Что там такое? спросил Евдоким.
Свадьба, кажись Или еще что-то
О! Гляди, гляди! Светы-батюшки, что деется-то!..
Погоди, кто это там?
Царь-султан турецкий в корыте едет! раздались голоса со двора. Машкарад!
Евдоким тоже спустился во двор, поковылял к забору. Орава больных и больничной челяди в желтых застиранных халатах облепила высокий железный штакетник и таращилась на улицу. Помогли взобраться и Евдокиму.
Ба-а! Что творится!..
Улица, запруженная из конца в конец пестрой толпой, кипела волнами голов, водоворотом пыли. Человек тридцать разнаряженных по-праздничному ухарей с голыми ножами в руках прыгали и кривлялись на мостовой. Потные, с воспаленными от пьянства глазами, серьге от клубившейся пыли, они остервенело бухали сапогами, выделывая немыслимые кренделя. Хриплые голоса орали дикие припевки, примитивный мотив которых состоял не более чем из трех нот.

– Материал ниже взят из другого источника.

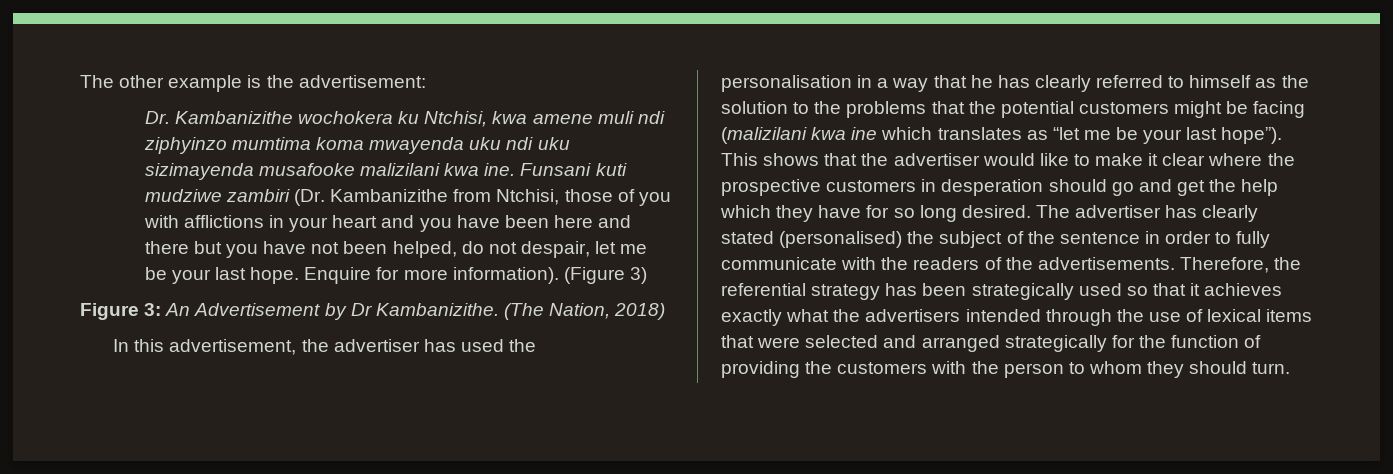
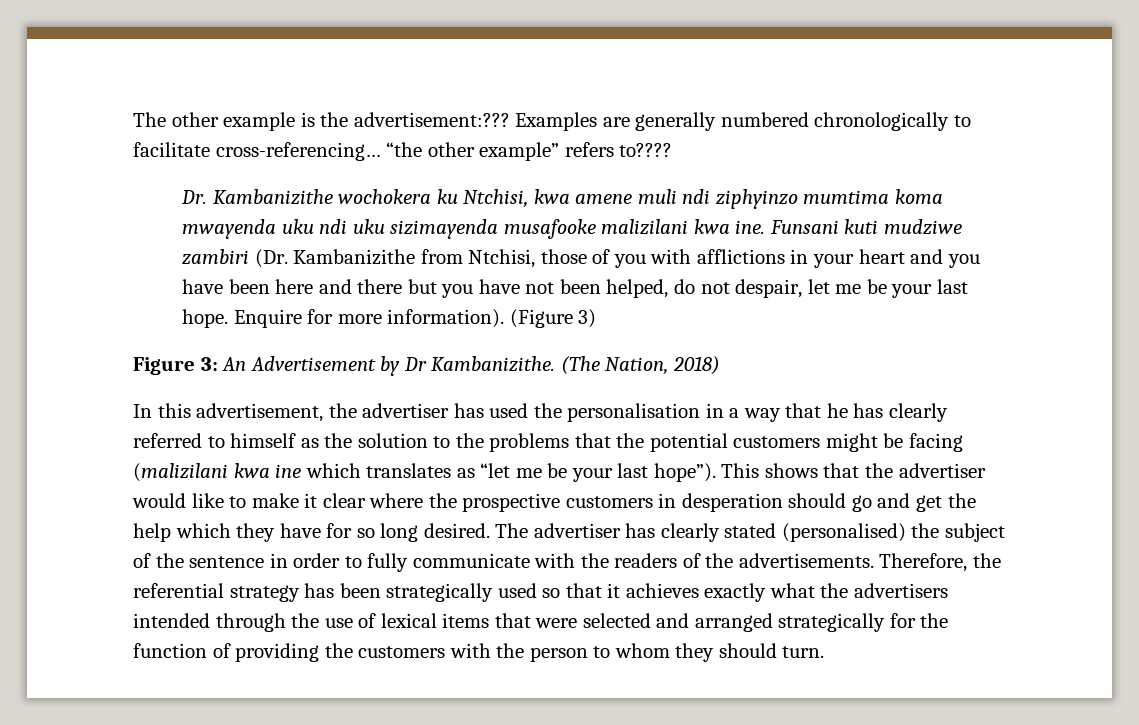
- The other example is the advertisement:
+ The other example is the advertisement:??? Examples are generally numbered chronologically to facilitate cross-referencing… “the other example” refers to????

Вслед за пьяной ватагой качались тени гармонистов, смутно различаемых сквозь серую порошу. Слышались переливы саратовок, теньканье колокольчиков. Музыкантов было человек пятнадцать, не меньше. Краснорожие, худые и черные, в оранжевых, зеленых, малиновых рубахах под ремень, они наяривали не очень ладно, зато громко и без передыха.
Но это все были цветики Приближался запряженный четверкой цугом открытый катафалк. На катафалке гроб, размалеванный черными и белыми полосами, с бубновыми тузами по бокам. В руках покойника, сложенных на животе, поблескивал высокий серебряный кубок. Вместо гирлянд цветов по стенкам гроба сплошным частоколом торчали бутылки, в бутылках плескалась водка.